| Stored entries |
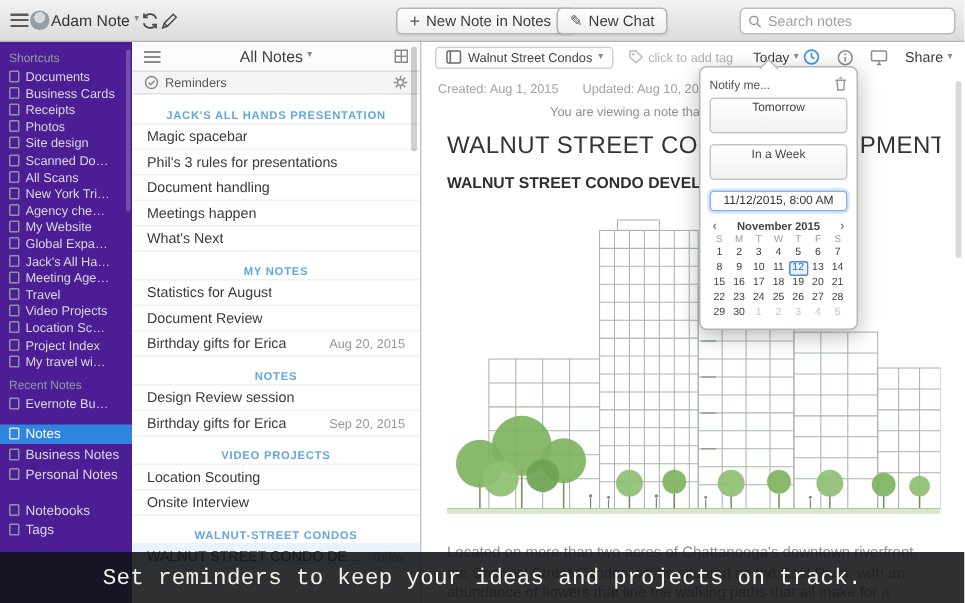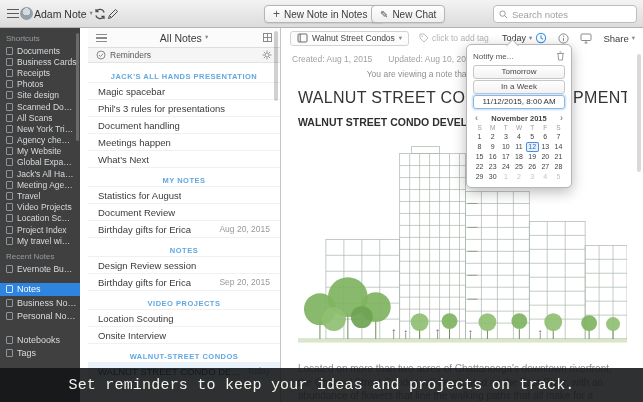--- a/index.html
+++ b/index.html
@@ -17,21 +17,21 @@
   .tb-btn{position:absolute;top:5px;height:18px;display:inline-flex;align-items:center;gap:4px;padding:0 8px;border:1px solid #b5b5b5;border-radius:4px;background:linear-gradient(#fefefe,#efefef);font-size:10px;color:#3d3d3d;box-shadow:0 .5px 1px rgba(0,0,0,.08);white-space:nowrap}
   .new-note{left:264px}
   .new-chat{left:371px}
   .plus{font-size:12px;color:#555;margin-top:-1px}
   .pencil{font-size:10px;color:#555}
   .search{position:absolute;right:6px;top:5px;width:144px;height:18px;border:1px solid #bdbdbd;border-radius:4px;background:#fff;display:flex;align-items:center;padding:0 5px;gap:4px}
   .search input{flex:1;min-width:0;border:0;outline:0;font-size:9.5px;color:#333;font-family:inherit;background:transparent}
   .search input::placeholder{color:#9f9f9f}
 
   
-  .sidebar{position:absolute;left:0;top:28px;width:80px;bottom:0;background:#404040;overflow:hidden;z-index:5}
+  .sidebar{position:absolute;left:0;top:28px;width:88px;bottom:0;background:#4c1d95;overflow:hidden;z-index:5}
   .sb-header{padding:6px 6px 2px;font-size:8px;color:#939da3;white-space:nowrap}
   .sb-item{display:flex;align-items:center;gap:4px;height:11.2px;padding:0 3px 0 6px;font-size:8.5px;color:#d7dbde;white-space:nowrap;overflow:hidden}
   .sb-icon{width:7px;height:8px;border:1px solid #8b969c;border-radius:1px;flex:none}
   .sb-label{overflow:hidden;text-overflow:ellipsis}
   .sb-library{margin-top:8px}
   .sb-library .sb-item{height:13.5px;font-size:9px}
   .sb-break{margin-top:10px}
   .sb-item.selected{background:#2f84e0;color:#fff}
   .sb-item.selected .sb-icon{border-color:#cfe2f8}
   .sb-scroll{position:absolute;right:1px;top:5px;width:3px;height:108px;border-radius:2px;background:rgba(255,255,255,.22)}
@@ -69,21 +69,21 @@
   .np-title{margin:8px 16px 0;font-size:16px;letter-spacing:.3px;color:#343434;white-space:nowrap;overflow:hidden}
   .np-heading{margin:9px 16px 0;font-size:10.5px;font-weight:bold;color:#2f2f2f}
   .np-figure{margin:6px 16px 0;height:224px}
   .np-body{margin:4px 16px 12px;font-size:10px;line-height:1.35;color:#8f8f8f}
   .np-scroll{position:absolute;right:2px;top:26px;width:4px;height:118px;border-radius:2px;background:rgba(0,0,0,.15)}
 
   
   .popover{position:absolute;left:466px;top:44px;width:106px;background:#fff;border:1px solid #b6b6b6;border-radius:5px;box-shadow:0 4px 14px rgba(0,0,0,.28);padding:5px 6px;z-index:60}
   .popover::before{content:"";position:absolute;top:-4.5px;left:41px;width:8px;height:8px;background:#fff;border-left:1px solid #b6b6b6;border-top:1px solid #b6b6b6;transform:rotate(45deg)}
   .pop-head{display:flex;align-items:center;justify-content:space-between;height:12px;margin-bottom:3px;font-size:8px;color:#555}
-  .pop-btn{height:14px;line-height:12px;text-align:center;border:1px solid #c6c6c6;border-radius:3px;background:linear-gradient(#fff,#f2f2f2);font-size:8px;color:#444;margin-bottom:1px}
+  .pop-btn{height:24px;line-height:12px;text-align:center;border:1px solid #c6c6c6;border-radius:3px;background:linear-gradient(#fff,#f2f2f2);font-size:8px;color:#444;margin-bottom:7px}
   .pop-date{height:14px;line-height:12px;text-align:center;border:1px solid #89b6e8;border-radius:3px;font-size:8px;color:#333;margin:1px 0 4px;box-shadow:0 0 0 1.5px rgba(120,175,235,.3)}
   .cal-head{display:flex;align-items:center;justify-content:space-between;height:10px;font-size:7.5px;font-weight:bold;color:#444;margin-bottom:1px}
   .cal-nav{font-size:9px;color:#8a8a8a;line-height:8px;padding:0 2px}
   .cal-dow,.cal-grid{display:grid;grid-template-columns:repeat(7,1fr)}
   .cal-dw{font-size:6.5px;color:#9b9b9b;text-align:center;height:8px;line-height:8px}
   .cal-day{font-size:7px;color:#3f3f3f;text-align:center;height:10px;line-height:10px}
   .cal-day.out{color:#c4c4c4}
   .cal-day.selected{box-shadow:inset 0 0 0 1px #4a90e2;background:#e9f2fc;color:#2b6cbe;border-radius:2px}
 
   

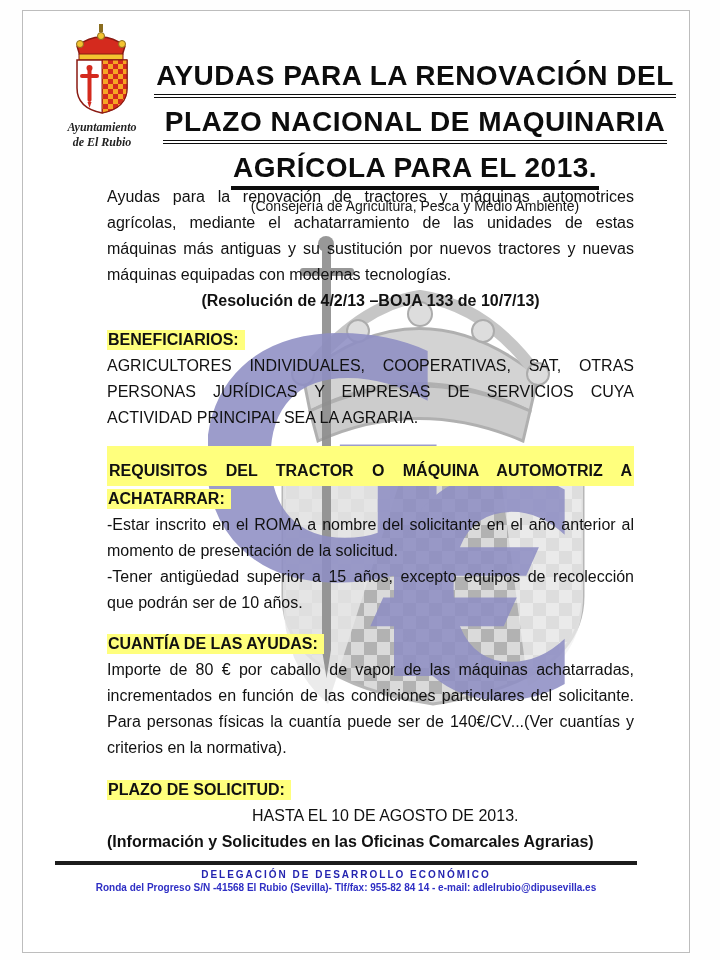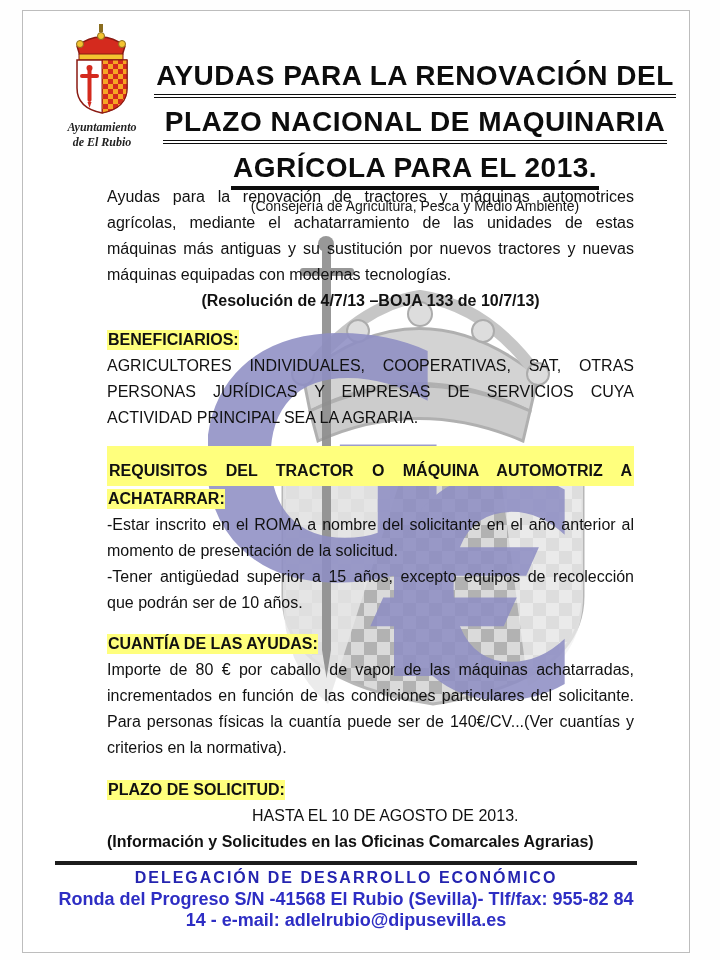--- a/index.html
+++ b/index.html
@@ -23,33 +23,33 @@
 
   
   .watermark{position:absolute;left:208px;top:226px;width:440px;height:490px;z-index:0;pointer-events:none;}
 
   
   main{position:absolute;left:107px;top:184px;width:527px;z-index:1;font-size:16px;line-height:26px;}
   main p{margin:0;}
   .just{text-align:justify;}
   .centerline{text-align:center;font-weight:bold;}
   .sec{margin-top:13px;}
-  .hl{background:#ffff7d;font-weight:bold;padding:1px 0 2px 1px;}
+  .hl{background:#ffff7d;font-weight:bold;padding:1px 6px 2px 1px;}
   .hl-full{display:block;background:#ffff7d;font-weight:bold;text-align:justify;
            text-align-last:justify;padding:12px 2px 2px 2px;}
   .upperbody{text-align:justify;}
   .item{text-align:justify;}
   .indented{padding-left:145px;}
   .boldline{font-weight:bold;}
 
   
   footer{position:absolute;left:55px;top:861px;width:582px;z-index:1;text-align:center;}
   .rule{height:4px;background:#1c1c1c;}
-  .dept{margin-top:4px;font-size:16px;font-weight:bold;letter-spacing:2px;color:#2424b0;}
-  .addr{margin-top:2px;font-size:18px;font-weight:bold;color:#2e2ec4;}
+  .dept{margin-top:4px;font-size:10px;font-weight:bold;letter-spacing:2px;color:#2424b0;}
+  .addr{margin-top:2px;font-size:10px;font-weight:bold;color:#2e2ec4;}
 </style>
 </head>
 <body>
 
 <div class="page">
   <div class="frame"></div>
 
   <div class="watermark">
     <svg width="440" height="490" viewBox="0 0 440 490" xmlns="http://www.w3.org/2000/svg">
       <defs>
@@ -127,21 +127,21 @@
 
   <div class="title-block">
     <div class="title-line u-dbl"><span>AYUDAS PARA LA RENOVACIÓN DEL</span></div>
     <div class="title-line u-dbl"><span>PLAZO NACIONAL DE MAQUINARIA</span></div>
     <div class="title-line u-sld"><span>AGRÍCOLA PARA EL 2013.</span></div>
     <div class="subtitle">(Consejería de Agricultura, Pesca y Medio Ambiente)</div>
   </div>
 
   <main>
     <p class="just">Ayudas para la renovación de tractores y máquinas automotrices agrícolas, mediante el achatarramiento de las unidades de estas máquinas más antiguas y su sustitución por nuevos tractores y nuevas máquinas equipadas con modernas tecnologías.</p>
-    <p class="centerline">(Resolución de 4/7/13 –BOJA 133 de 10/7/13)</p>
+    <p class="centerline">(Resolución de 4/2/13 –BOJA 133 de 10/7/13)</p>
 
     <div class="sec">
       <p><span class="hl">BENEFICIARIOS:</span></p>
       <p class="upperbody">AGRICULTORES INDIVIDUALES, COOPERATIVAS, SAT, OTRAS PERSONAS JURÍDICAS Y EMPRESAS DE SERVICIOS CUYA ACTIVIDAD PRINCIPAL SEA LA AGRARIA.</p>
     </div>
 
     <div class="sec" style="margin-top:15px;">
       <span class="hl-full">REQUISITOS DEL TRACTOR O MÁQUINA AUTOMOTRIZ A</span>
       <p><span class="hl">ACHATARRAR:</span></p>
       <p class="item">-Estar inscrito en el ROMA a nombre del solicitante en el año anterior al momento de presentación de la solicitud.</p>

| Task |
The count of lines in the records above holding the word "block" should be reported as a number, with nothing added.

| Task solution |
2